Staff files photo by Doug Strickland / A poll worker sets out "I Voted" stickers on an early-voting day in Chattanooga during the 2016 elections.

Voting is among the most important of American freedoms.

We've said it before, and we will say it again and again.

But the Trump administration, and apparently Congress, seem concerned only about possible voter fraud if the voters are stereotypical American Democratic voters — young, of color, or women whose names may differ with their drivers licenses due to marriage or divorce.

While the Trump administration and a conservative advocacy group known as the Public Interest Legal Foundation threaten lawsuits against 248 county election officials in 24 states (including Georgia and Alabama) if they don't purge voters, Trump and conservative leaders ignore a near unanimous and bipartisan vote of Congress last summer to sanction Russia for its known meddling in our 2016 election. This was meddling that our intelligence, homeland safety officials and secretary of state contend will likely happen again in the upcoming 2018 midterms unless we do more to stop it.

It is a sad backdrop to the news that a U.S. cybersecurity official said last Wednesday, and for the second time in just a few months, that Russia targeted 21 states and "successfully penetrated" the voter rolls in some of them.

"We were able to determine that the scanning and probing of voter registration databases was coming from the Russian government," said Jeanette Manfra, the head of cybersecurity at the Department of Homeland Security, during an interview with NBC News.

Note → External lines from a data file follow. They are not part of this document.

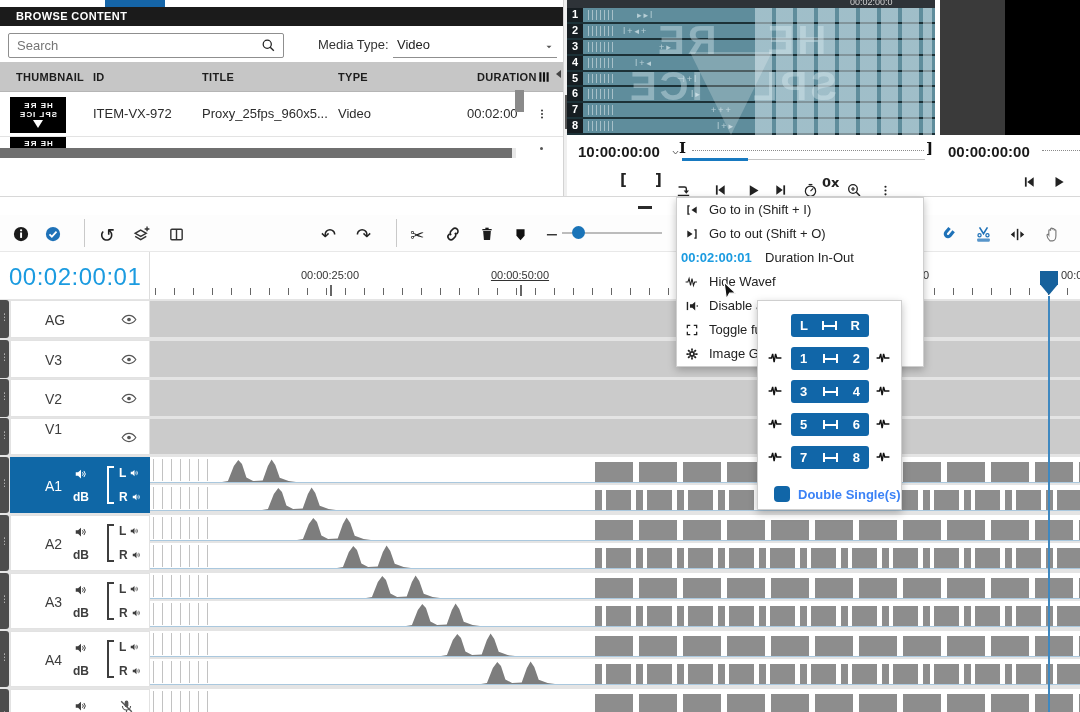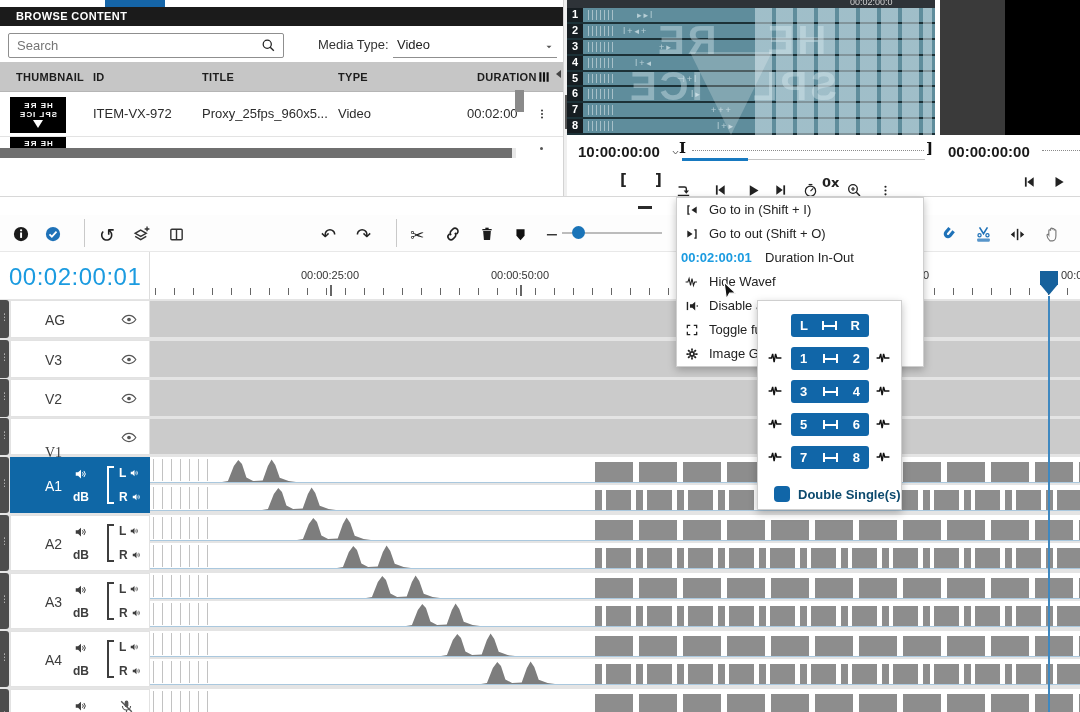--- a/index.html
+++ b/index.html
@@ -433,7 +433,7 @@
   </div>
   <div id="ruler" class="abs">
       <span class="rlabel" style="left: 180px;">00:00:25:00</span>
-      <span class="rlabel" style="left: 370px;">00:00:50:00</span>
+      <span class="rlabel" style="left: 370px; text-decoration: underline;">00:00:50:00</span>
       <span class="rlabel" style="left: 560px;">00:01:15:00</span>
       <span class="rlabel" style="left: 750px;">00:01:40:00</span>
       <span class="rlabel" style="left: 940px;">00:02:05:00</span>

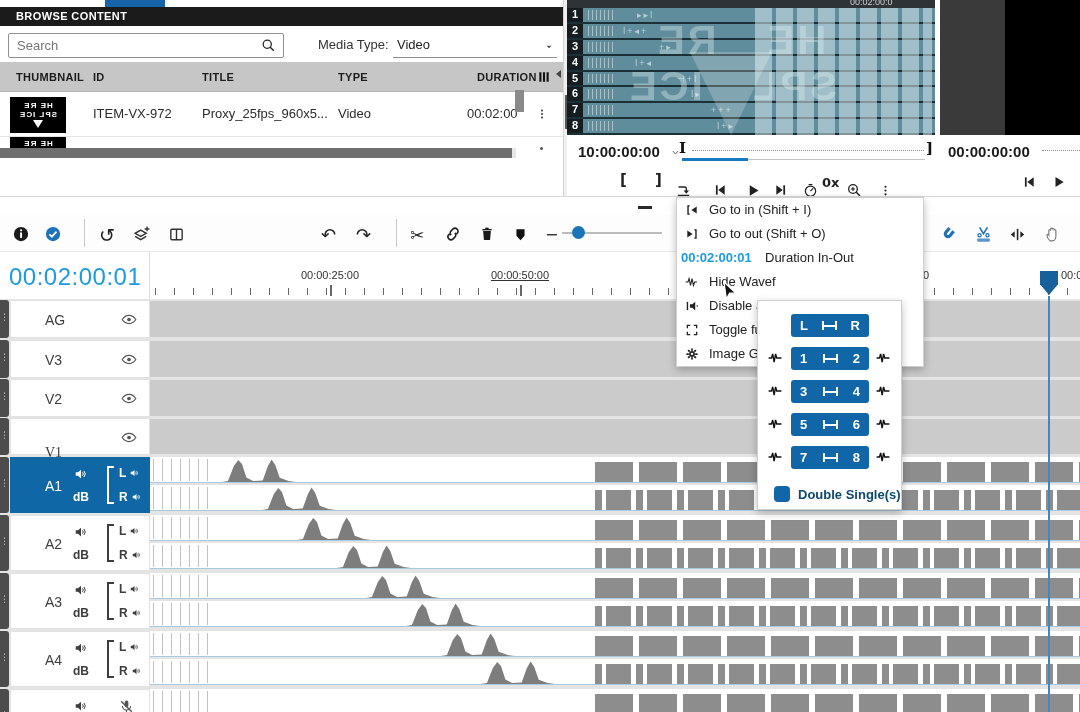--- a/index.html
+++ b/index.html
@@ -535,7 +535,7 @@
       <div style="position: absolute; left: 0px; top: 418px; width: 150px; height: 37px;">
         <div class="trk-handle abs" style="top: 0px; height: 37px; padding-top: 12.5px;">⋮</div>
         <div class="trk-body abs" style="top: 0px; height: 37px;">
-          <span class="trk-label" style="top: 26px; font-family: Liberation Serif, serif;">V1</span>
+          <span class="trk-label" style="top: 2px;">V1</span>
           <span class="ic" style="width: 20px; height: 15px; color: rgb(85, 85, 85); position: absolute; left: 108px; top: 10.5px;">
             <svg viewBox="0 0 24 22">
               <path d="M12 5C7 5 3.6 8.6 2 11c1.6 2.4 5 6 10 6s8.4-3.6 10-6c-1.6-2.4-5-6-10-6z" fill="none" stroke="currentColor" stroke-width="1.7"></path>

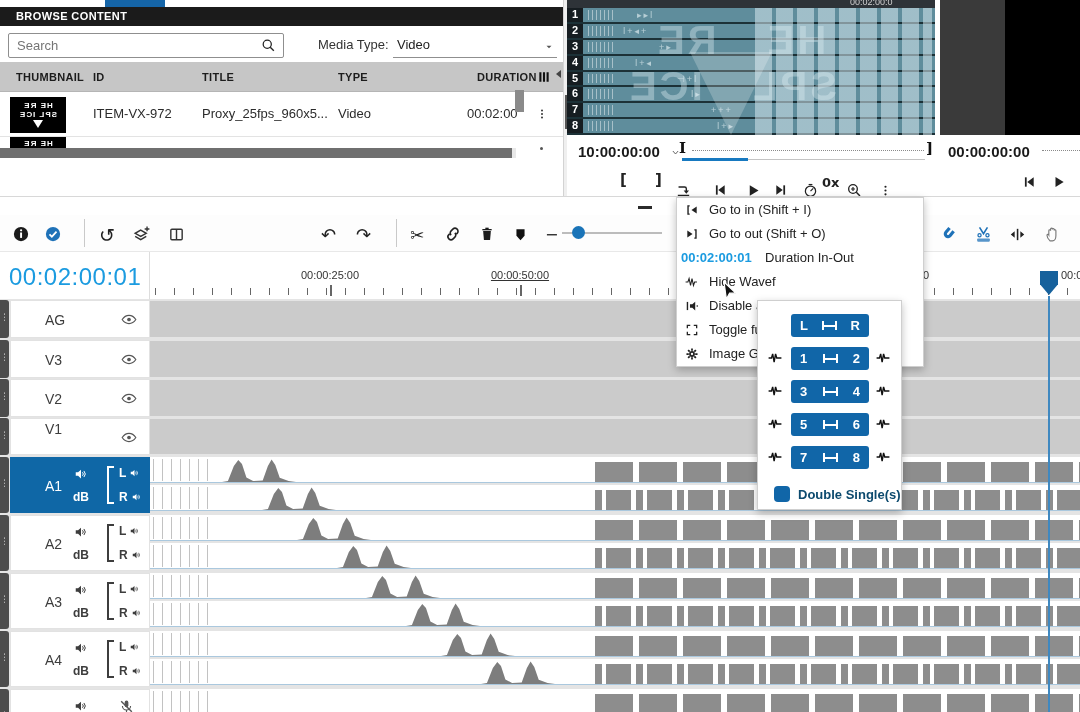--- a/index.html
+++ b/index.html
@@ -136,7 +136,7 @@
 .pwave.lft{left:9px}.pwave.rgt{right:10px}
 #dbl-row{position:relative;height:28px;margin-top:8px}
 #dbl-check{position:absolute;left:16px;top:2px;width:16px;height:16px;background:#1166a8;border-radius:4px}
-#dbl-label{position:absolute;left:40px;top:3px;font-size:13px;font-weight:bold;color:#0c4a6e}
+#dbl-label{position:absolute;left:40px;top:3px;font-size:13px;font-weight:bold;color:#3b82f6}
 #mouse-cursor{left:723px;top:281px;width:15px;height:19px;z-index:20}
 </style>
 </head>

It also was Manfra who first revealed to the Senate Intelligence Committee last June that the states had their systems targeted by Russian hackers ahead of the election. Officials told NBC there is no evidence any of the voter rolls were altered in any way. And they said most of the targeting amounted to mere "preparations" for hacking, such as probing for vulnerabilities.

Now we're told that, well, no, there was more. Illinois' voting system was breached, Arizona's was sort of breached. And we know, for sure, that systems in Alabama, Alaska, California, Colorado, Connecticut, Delaware, Florida, Iowa, Maryland, Minnesota, North Dakota, Ohio, Oklahoma, Oregon, Pennsylvania, Texas, Virginia, Washington and Wisconsin were, at the very least, "targeted."

Bloomberg has revealed that the Russian intrusion in America's election systems was actually more widespread than the Department of Homeland Security let on: In all, the Russian hackers hit systems in 39 states, according to Bloomberg's research and reporting.

But that was only part of Russia's mischief. None of the voting infrastructure hacking in any way included Russian efforts to meddle with our heads through social media before the 2016 election.

Russia ran a clandestine online campaign using fake American Facebook and Twitter accounts to spread anti-Clinton messages. We're talking at least 50,000 Russian accounts that made 2.1 million election-related tweets in the fall of 2016 — which alone accounted for 4.25 percent of the retweets of Trump's own account. On Facebook, Russian's twisted messages reached the eyes of at least 126 million Americans.

But Trump isn't interested in any of that. In fact, he still calls all of it "the Russia ruse." He can't acknowledge it because that would indicate he's not really an American-elected president.

Trump legitimacy aside, more than half of Americans — 57 percent — now think Russia will try to influence this year's midterm elections, according to the results of a new NBC News|SurveyMonkey poll released Wednesday — and most, 55 percent, don't think the government is doing enough to stop it.

Eight in 10 Americans, or 79 percent, also are concerned that the country's voting systems might be vulnerable to computer hackers. To our minds, that means eight in 10 Americans are not buying government assurances that the votes they have or might cast are the votes that have or might get counted.

Combine the purge push and the Russia concerns with deliberate partisan gerrymandering in many states, and the result is a war on voting. Pennsylvania offers the best recent gerrymandering example.

In a state where Republicans and Democrats poll more or less equally statewide, conservative-majority gerrymandering allows Republicans to hold 13 of the state's 18 seats in Congress. The U.S. Supreme Court has struck down Pennsylvania's congressional district map as unconstitutionally partisan. Last week, the court ordered the state commonwealth to fairly redraw its districts by Feb. 15.

It's bad enough that we let our lawmakers threaten to rig our democracy in the name of party. We must not also stand by and let our president and the GOP make excuses for a foreign government's work to erode our votes.

We must defend and exercise our voting rights if we want to preserve our democracy.